In the material below, find the line with "quote number: 2017-Q-041 -> 2017-Q-808" and the line with "total: 6164.32 -> 6146.42", then output those two lines and every line between them, exactly.

RECORDS SHOWN:
*** Begin section ***

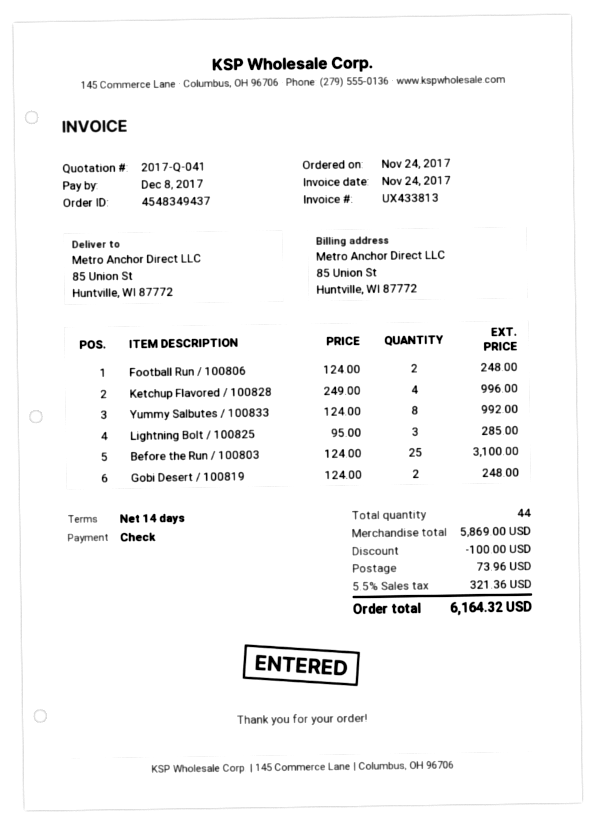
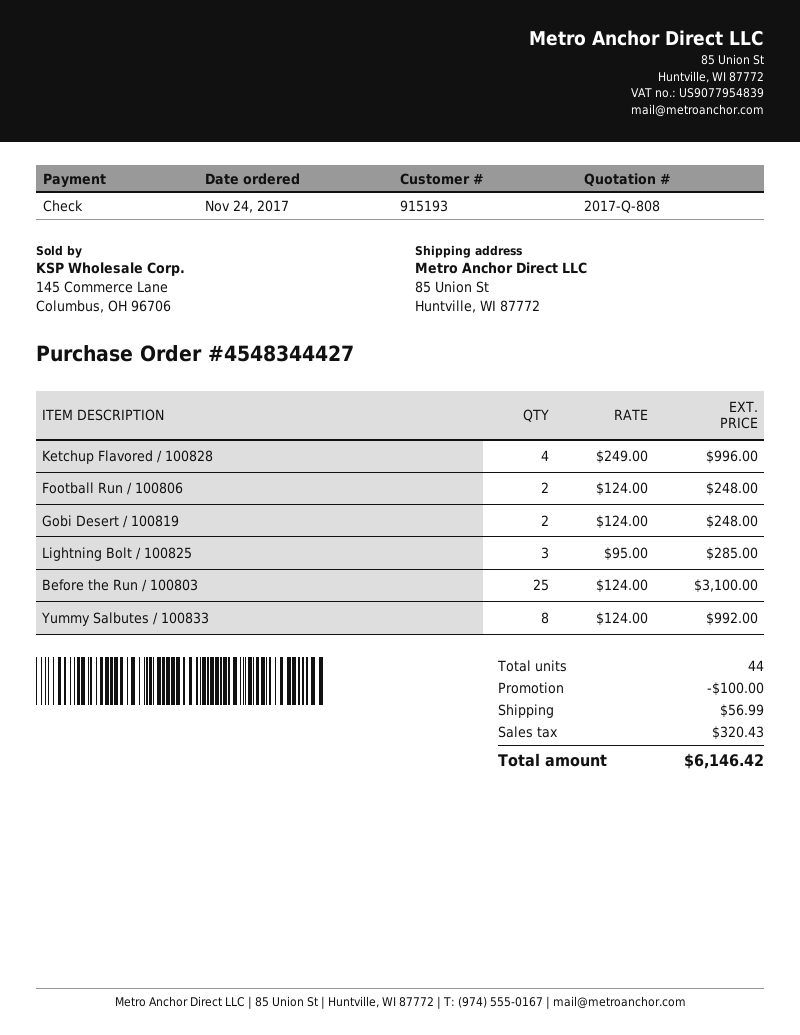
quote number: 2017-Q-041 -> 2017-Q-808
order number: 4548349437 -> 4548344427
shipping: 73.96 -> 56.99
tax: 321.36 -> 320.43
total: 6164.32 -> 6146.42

*** End section ***
*** Begin section ***

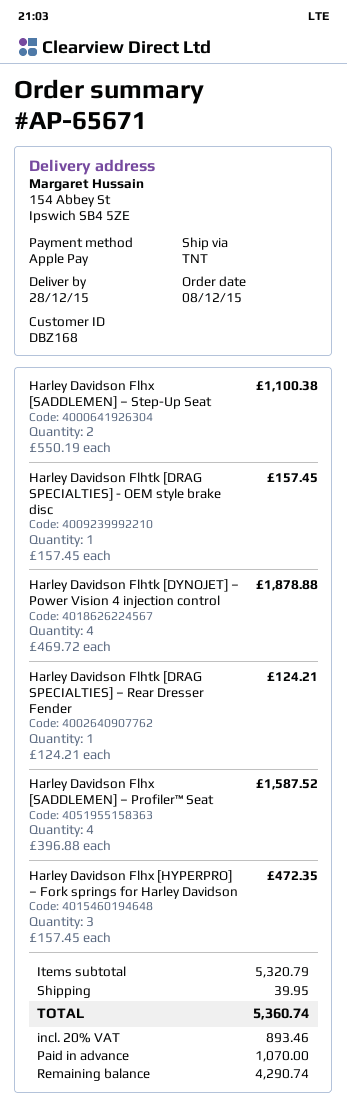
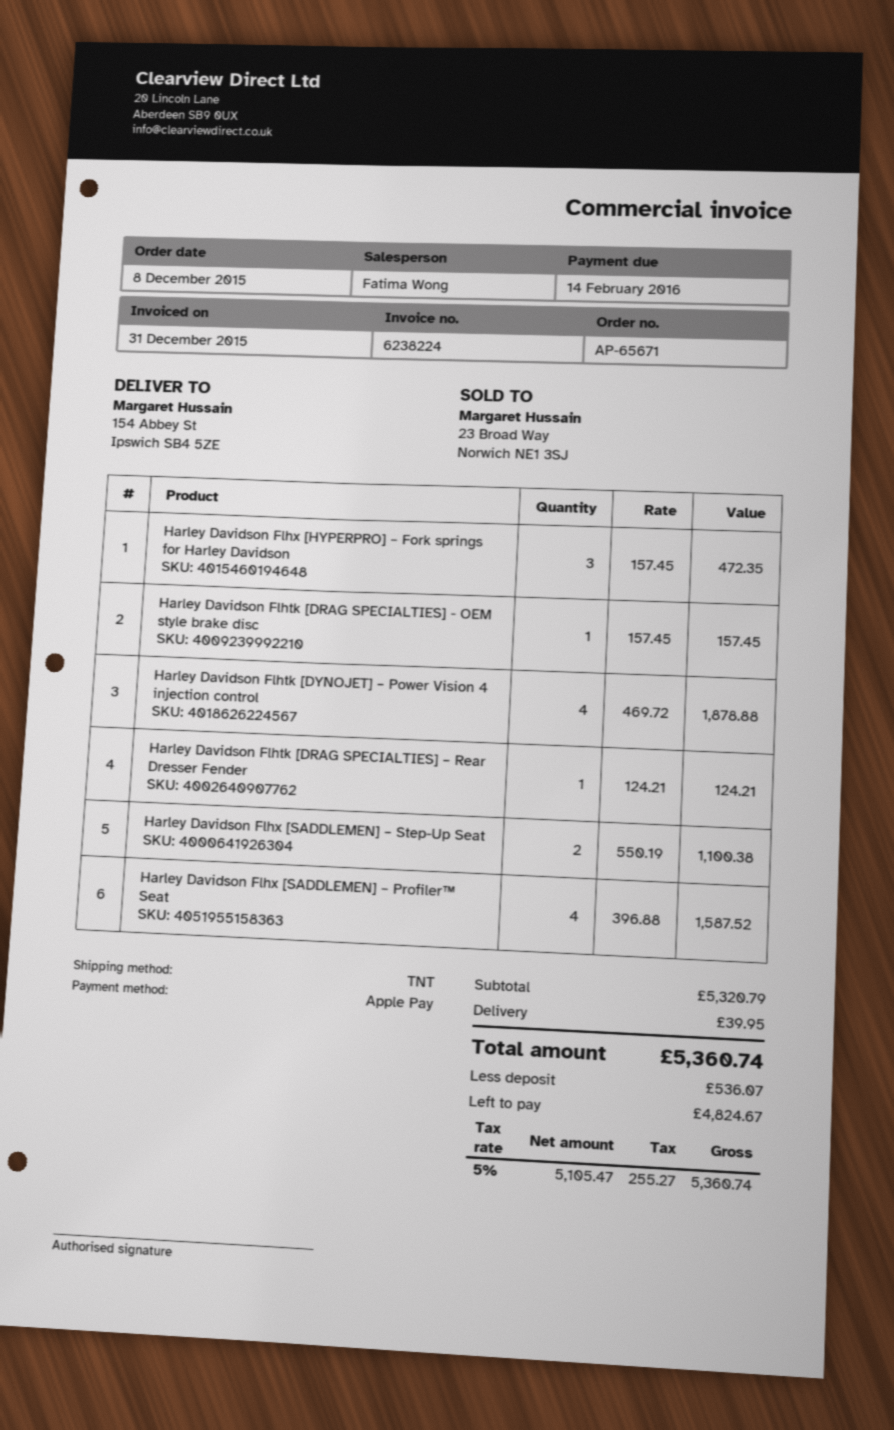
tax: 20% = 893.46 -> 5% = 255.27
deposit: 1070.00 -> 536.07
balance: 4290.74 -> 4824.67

*** End section ***

FINISHED EXERCISE:
quote number: 2017-Q-041 -> 2017-Q-808
order number: 4548349437 -> 4548344427
shipping: 73.96 -> 56.99
tax: 321.36 -> 320.43
total: 6164.32 -> 6146.42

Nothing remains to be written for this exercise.